I let my chest rise and fall a few times, gathering the strength to reply.
“It wasn’t my blood last time.”
“Damn snickity, it wasn’t.” I felt rough fingers lift my arm away from Lucas’s makeshift tourniquet. “You leave any bodies behind this time?”
I didn’t have any more words in me, so I just shook my head weakly.
“Are you a doctor?” Lucas’s voice came from somewhere above my head.
“Nope. Rebuilt a few trolling motors
over the years, but I doubt she works like a Minn Kota.” He laughed at his own joke and then I heard feet shuffling away. “You wait here, eh?”
After a minute I could hear a door open then slam shut.
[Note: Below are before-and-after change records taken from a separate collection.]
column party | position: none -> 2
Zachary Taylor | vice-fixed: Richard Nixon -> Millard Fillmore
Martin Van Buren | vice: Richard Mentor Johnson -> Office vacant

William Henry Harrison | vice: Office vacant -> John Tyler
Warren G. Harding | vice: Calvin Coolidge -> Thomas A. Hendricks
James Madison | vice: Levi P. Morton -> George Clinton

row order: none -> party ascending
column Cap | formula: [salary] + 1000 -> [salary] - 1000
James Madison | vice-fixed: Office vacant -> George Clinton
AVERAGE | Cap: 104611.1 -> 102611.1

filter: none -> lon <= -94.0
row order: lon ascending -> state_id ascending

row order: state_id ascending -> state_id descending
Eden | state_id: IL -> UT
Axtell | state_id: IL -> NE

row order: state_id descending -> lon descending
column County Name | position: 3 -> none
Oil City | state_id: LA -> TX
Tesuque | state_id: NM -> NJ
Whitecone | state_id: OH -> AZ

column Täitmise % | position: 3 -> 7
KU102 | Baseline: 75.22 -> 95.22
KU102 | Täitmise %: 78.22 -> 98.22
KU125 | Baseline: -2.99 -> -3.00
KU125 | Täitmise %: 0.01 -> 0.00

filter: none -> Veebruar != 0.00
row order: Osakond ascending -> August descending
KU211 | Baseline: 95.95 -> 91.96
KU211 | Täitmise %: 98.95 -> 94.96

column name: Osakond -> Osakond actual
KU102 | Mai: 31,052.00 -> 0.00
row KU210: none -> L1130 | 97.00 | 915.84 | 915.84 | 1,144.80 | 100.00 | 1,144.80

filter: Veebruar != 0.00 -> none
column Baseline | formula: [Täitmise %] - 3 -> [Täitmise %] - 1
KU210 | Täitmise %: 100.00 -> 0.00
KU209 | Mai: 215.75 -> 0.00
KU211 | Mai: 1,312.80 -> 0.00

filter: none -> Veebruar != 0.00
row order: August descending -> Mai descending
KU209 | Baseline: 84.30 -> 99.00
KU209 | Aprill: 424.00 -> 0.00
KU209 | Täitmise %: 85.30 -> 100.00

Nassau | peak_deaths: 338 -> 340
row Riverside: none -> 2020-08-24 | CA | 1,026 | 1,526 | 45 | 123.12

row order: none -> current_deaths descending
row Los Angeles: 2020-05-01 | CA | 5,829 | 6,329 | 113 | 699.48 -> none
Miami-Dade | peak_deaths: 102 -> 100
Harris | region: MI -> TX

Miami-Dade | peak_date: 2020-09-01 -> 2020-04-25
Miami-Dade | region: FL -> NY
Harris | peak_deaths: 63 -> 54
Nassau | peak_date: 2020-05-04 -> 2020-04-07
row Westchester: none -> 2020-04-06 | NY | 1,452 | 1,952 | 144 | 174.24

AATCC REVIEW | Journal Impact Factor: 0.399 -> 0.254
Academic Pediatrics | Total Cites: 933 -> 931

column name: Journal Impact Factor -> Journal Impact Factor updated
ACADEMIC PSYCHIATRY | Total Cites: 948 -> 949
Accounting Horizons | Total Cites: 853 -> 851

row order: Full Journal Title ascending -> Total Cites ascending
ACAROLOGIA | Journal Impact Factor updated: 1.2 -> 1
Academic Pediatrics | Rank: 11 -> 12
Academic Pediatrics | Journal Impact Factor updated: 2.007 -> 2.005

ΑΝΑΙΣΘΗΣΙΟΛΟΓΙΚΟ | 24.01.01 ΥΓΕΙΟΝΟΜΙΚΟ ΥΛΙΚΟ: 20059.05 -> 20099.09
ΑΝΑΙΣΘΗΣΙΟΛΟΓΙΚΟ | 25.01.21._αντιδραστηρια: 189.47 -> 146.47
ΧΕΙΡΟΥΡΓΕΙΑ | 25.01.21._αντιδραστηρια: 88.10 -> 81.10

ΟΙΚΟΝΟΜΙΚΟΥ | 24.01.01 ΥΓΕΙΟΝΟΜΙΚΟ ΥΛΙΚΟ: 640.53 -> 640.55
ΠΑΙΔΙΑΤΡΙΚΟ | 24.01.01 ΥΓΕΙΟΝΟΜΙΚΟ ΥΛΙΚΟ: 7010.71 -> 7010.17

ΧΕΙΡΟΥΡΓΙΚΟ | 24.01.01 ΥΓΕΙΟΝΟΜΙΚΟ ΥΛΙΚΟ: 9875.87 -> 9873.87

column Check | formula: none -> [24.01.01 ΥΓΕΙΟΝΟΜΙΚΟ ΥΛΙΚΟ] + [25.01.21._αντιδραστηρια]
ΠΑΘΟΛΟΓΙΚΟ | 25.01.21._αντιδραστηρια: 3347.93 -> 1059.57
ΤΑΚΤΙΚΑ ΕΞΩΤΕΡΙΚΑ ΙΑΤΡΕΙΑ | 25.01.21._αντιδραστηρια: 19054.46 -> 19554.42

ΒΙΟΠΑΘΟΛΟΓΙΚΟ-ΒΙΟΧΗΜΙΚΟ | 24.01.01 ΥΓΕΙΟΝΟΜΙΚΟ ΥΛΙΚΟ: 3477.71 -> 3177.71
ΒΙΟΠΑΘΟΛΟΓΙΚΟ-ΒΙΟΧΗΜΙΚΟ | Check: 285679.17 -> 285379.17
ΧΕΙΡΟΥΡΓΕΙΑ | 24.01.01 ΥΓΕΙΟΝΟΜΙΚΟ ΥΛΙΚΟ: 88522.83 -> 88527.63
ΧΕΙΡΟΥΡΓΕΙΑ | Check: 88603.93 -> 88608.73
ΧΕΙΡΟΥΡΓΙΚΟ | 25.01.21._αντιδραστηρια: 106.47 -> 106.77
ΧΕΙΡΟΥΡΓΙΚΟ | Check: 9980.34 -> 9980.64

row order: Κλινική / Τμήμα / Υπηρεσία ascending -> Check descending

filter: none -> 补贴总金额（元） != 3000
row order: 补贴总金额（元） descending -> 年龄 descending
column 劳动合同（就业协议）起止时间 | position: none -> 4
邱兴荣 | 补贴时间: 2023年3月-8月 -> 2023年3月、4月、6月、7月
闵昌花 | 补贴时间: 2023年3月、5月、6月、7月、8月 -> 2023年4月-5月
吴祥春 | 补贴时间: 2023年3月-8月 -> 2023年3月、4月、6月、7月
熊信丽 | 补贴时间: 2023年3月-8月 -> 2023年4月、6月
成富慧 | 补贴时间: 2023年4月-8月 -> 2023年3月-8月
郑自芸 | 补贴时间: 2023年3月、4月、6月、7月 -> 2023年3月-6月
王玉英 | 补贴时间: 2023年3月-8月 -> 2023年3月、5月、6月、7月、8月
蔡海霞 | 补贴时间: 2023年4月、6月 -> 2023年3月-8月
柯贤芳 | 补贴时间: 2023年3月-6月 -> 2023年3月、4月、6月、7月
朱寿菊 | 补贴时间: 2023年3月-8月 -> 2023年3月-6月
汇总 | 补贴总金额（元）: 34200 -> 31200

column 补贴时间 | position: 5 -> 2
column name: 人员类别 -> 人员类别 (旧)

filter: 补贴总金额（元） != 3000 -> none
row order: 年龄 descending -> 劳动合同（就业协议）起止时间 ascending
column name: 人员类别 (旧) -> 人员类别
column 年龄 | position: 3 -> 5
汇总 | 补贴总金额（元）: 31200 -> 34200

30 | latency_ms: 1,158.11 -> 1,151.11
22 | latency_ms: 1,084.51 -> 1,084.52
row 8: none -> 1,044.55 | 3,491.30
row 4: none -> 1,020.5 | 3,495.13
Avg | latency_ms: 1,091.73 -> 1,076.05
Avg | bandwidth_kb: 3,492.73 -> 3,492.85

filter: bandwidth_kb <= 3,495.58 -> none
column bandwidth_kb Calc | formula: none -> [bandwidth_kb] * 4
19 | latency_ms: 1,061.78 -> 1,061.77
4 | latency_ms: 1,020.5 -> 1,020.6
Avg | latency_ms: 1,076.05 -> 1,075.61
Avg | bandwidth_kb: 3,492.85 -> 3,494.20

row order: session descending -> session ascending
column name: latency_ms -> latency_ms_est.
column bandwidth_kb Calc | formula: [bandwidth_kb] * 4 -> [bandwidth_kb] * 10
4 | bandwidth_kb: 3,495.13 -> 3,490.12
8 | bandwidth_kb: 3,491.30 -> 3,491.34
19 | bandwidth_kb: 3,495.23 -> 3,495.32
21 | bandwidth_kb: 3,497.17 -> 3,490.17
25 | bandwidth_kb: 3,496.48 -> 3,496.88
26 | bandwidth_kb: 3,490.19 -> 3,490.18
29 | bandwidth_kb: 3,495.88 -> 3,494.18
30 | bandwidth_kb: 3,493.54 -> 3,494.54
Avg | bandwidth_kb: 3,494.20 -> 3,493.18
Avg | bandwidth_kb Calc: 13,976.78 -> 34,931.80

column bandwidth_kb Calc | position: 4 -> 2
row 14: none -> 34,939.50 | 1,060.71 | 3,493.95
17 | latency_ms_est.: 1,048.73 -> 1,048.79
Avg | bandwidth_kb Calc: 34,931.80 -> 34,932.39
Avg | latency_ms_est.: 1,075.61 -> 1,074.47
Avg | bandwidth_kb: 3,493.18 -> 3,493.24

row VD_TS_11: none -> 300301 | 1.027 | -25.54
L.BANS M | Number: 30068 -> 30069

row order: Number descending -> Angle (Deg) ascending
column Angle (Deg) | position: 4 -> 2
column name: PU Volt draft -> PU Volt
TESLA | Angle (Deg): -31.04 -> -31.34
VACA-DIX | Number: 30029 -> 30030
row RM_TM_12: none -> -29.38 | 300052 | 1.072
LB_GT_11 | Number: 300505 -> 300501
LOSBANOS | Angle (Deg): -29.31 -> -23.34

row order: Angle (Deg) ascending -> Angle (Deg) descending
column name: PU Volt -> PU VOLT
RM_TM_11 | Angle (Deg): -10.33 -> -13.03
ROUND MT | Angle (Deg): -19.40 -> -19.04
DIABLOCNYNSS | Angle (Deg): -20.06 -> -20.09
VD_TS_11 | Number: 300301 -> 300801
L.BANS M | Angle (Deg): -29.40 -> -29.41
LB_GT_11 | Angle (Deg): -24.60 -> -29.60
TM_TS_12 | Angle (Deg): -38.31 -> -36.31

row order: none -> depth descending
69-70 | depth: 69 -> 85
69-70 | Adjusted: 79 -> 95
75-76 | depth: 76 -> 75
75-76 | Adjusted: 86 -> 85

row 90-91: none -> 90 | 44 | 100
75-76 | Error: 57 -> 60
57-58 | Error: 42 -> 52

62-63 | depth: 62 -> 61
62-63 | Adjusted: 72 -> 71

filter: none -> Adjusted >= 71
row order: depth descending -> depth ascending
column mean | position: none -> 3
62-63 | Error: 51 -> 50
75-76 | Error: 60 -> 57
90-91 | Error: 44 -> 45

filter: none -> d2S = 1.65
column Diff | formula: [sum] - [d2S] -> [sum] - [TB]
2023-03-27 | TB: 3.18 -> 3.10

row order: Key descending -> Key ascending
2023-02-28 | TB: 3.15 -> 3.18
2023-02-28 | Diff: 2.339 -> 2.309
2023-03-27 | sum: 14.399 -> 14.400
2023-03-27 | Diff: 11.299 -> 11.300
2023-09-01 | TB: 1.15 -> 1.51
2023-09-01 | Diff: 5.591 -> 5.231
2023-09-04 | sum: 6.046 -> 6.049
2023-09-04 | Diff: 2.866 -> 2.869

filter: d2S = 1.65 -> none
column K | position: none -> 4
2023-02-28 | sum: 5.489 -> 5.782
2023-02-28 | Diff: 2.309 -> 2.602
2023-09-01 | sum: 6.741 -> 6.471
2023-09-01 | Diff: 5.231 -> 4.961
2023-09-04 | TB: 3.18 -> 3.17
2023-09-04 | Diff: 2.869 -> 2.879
I tried to concentrate on something—the faded cross-stitch sampler hanging on the wall, the cracks running through the ceiling—anything that would help me stay conscious and aware. Then Lucas was there, smoothing the hair away from my face, and I didn’t need any help finding a focal point.
He had deep, black hollows under his eyes and he was sickly pale, but the worry in his expression was lucid and his pupils were dilating correctly. The chemical cocktail Nurse Valerie had been feeding him was already leaving his system. We stared at each other for a while, not speaking, and gradually his worry shifted into something else, a kind of desperate happiness.
“You came for me.” He breathed it more than said it, stroking down the side of my face and reaching for my hand. I gripped it hard as another stab of pain shot through me.
“I told you I would.” I managed a shaky but genuine smile.
“You saved me. I couldn’t escape, couldn’t get free. I didn’t even know where I was trying to go, except I had to go somewhere and they weren’t letting me. It was a nightmare and I couldn’t wake up. Every time I almost surfaced, they would feed me another dose, push me back down. I was lost until I saw you. I think I saw you.” Confusion flickered over his face as he tried to remember. “You were walking away from me and I was screaming for you to come back, but you wouldn’t turn around and I couldn’t reach you. I kept calling for you. I was afraid if I stopped saying your name I would forget again. I would forget you . . . and if I forgot you, then I would forget me.”
He leaned his forehead into my temple. I could hear him swallow.
“When you lifted that mask tonight, your face was the most beautiful thing I’d ever seen.”
I closed my eyes and pushed the words out slowly, patiently. “When someone kidnaps you, the proper response is thank you.”